*WORK ORDER:*
Please give again, word for word, each line that falls between the line with "(299, 714) none" and the end of the data, inclusive.

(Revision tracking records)
▼

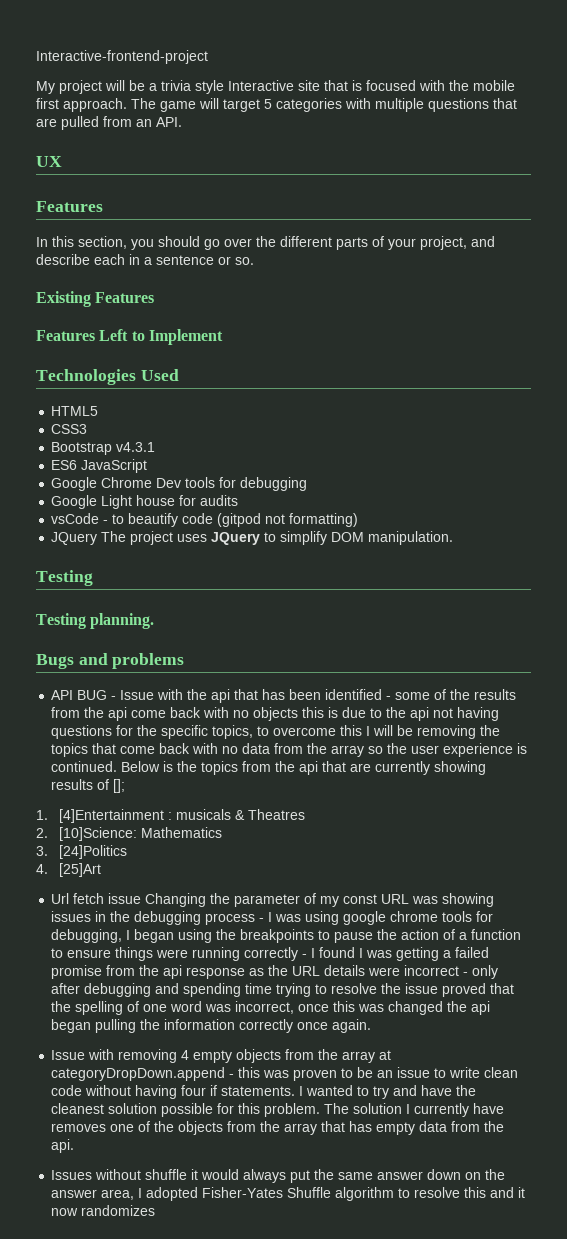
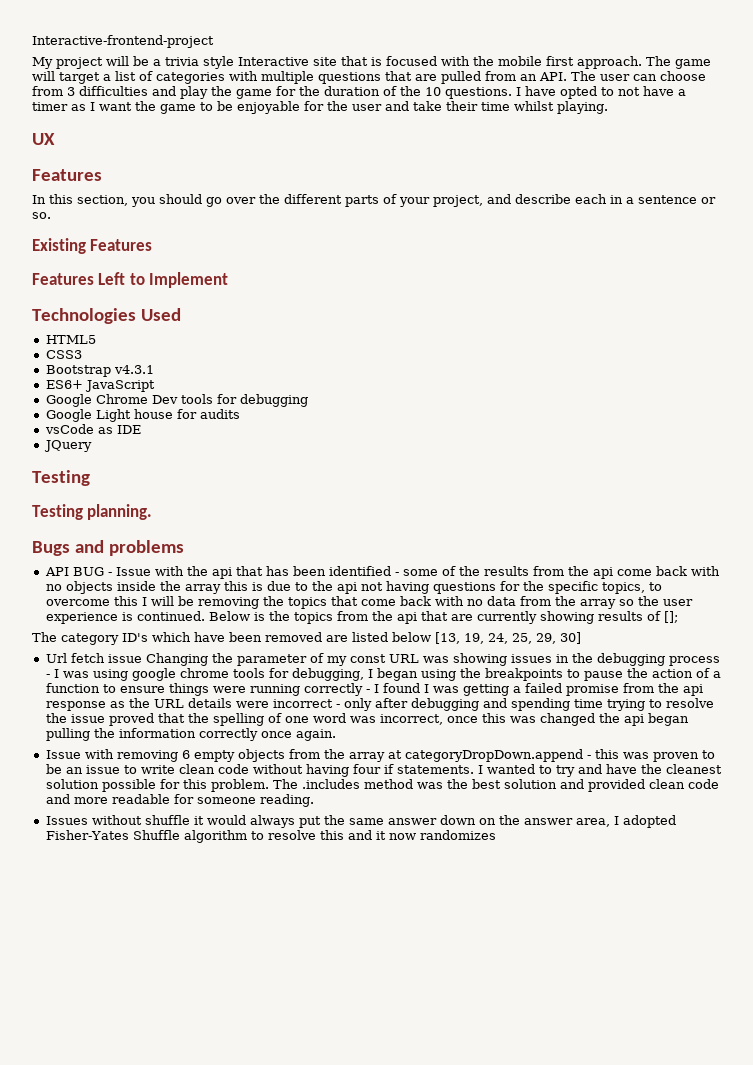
[264,99,272,109] 5 -> [103,71,153,81] a list of
(182, 122) none -> [571,71,706,81] [32,86,686,99] [32,101,608,114] The user can choose from 3 difficulties and play the game for the duration of the 10 questions. I have opted to not have a timer as I want the game to be enjoyable for the user and take their time whilst playing.
[51,460,78,470] ES6 -> [45,380,83,389] ES6+
[103,513,359,527] [51,531,454,545] - to beautify code (gitpod not formatting) // JQuery The project uses JQuery to simplify DOM manipulation. -> [97,425,141,434] [43,440,92,452] as IDE // JQuery
(299, 714) none -> [116,581,221,594] inside the array
[36,809,306,823] [36,827,223,841] [36,845,128,859] [36,863,102,877] 1. [4]Entertainment : musicals & Theatres // 2. [10]Science: Mathematics // 3. [24]Politics // 4. [25]Art -> [32,632,581,645] The category ID's which have been removed are listed below [13, 19, 24, 25, 29, 30]
[181,1050,190,1060] 4 -> [181,750,190,759] 6
[353,1103,505,1117] [51,1121,505,1135] [51,1139,75,1153] solution I currently have removes one of the objects from the array that has empty data from the api. -> [301,779,719,792] [45,794,314,807] .includes method was the best solution and provided clean code and more readable for someone reading.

▲

*WRITTEN ANSWER:*
(299, 714) none -> [116,581,221,594] inside the array
[36,809,306,823] [36,827,223,841] [36,845,128,859] [36,863,102,877] 1. [4]Entertainment : musicals & Theatres // 2. [10]Science: Mathematics // 3. [24]Politics // 4. [25]Art -> [32,632,581,645] The category ID's which have been removed are listed below [13, 19, 24, 25, 29, 30]
[181,1050,190,1060] 4 -> [181,750,190,759] 6
[353,1103,505,1117] [51,1121,505,1135] [51,1139,75,1153] solution I currently have removes one of the objects from the array that has empty data from the api. -> [301,779,719,792] [45,794,314,807] .includes method was the best solution and provided clean code and more readable for someone reading.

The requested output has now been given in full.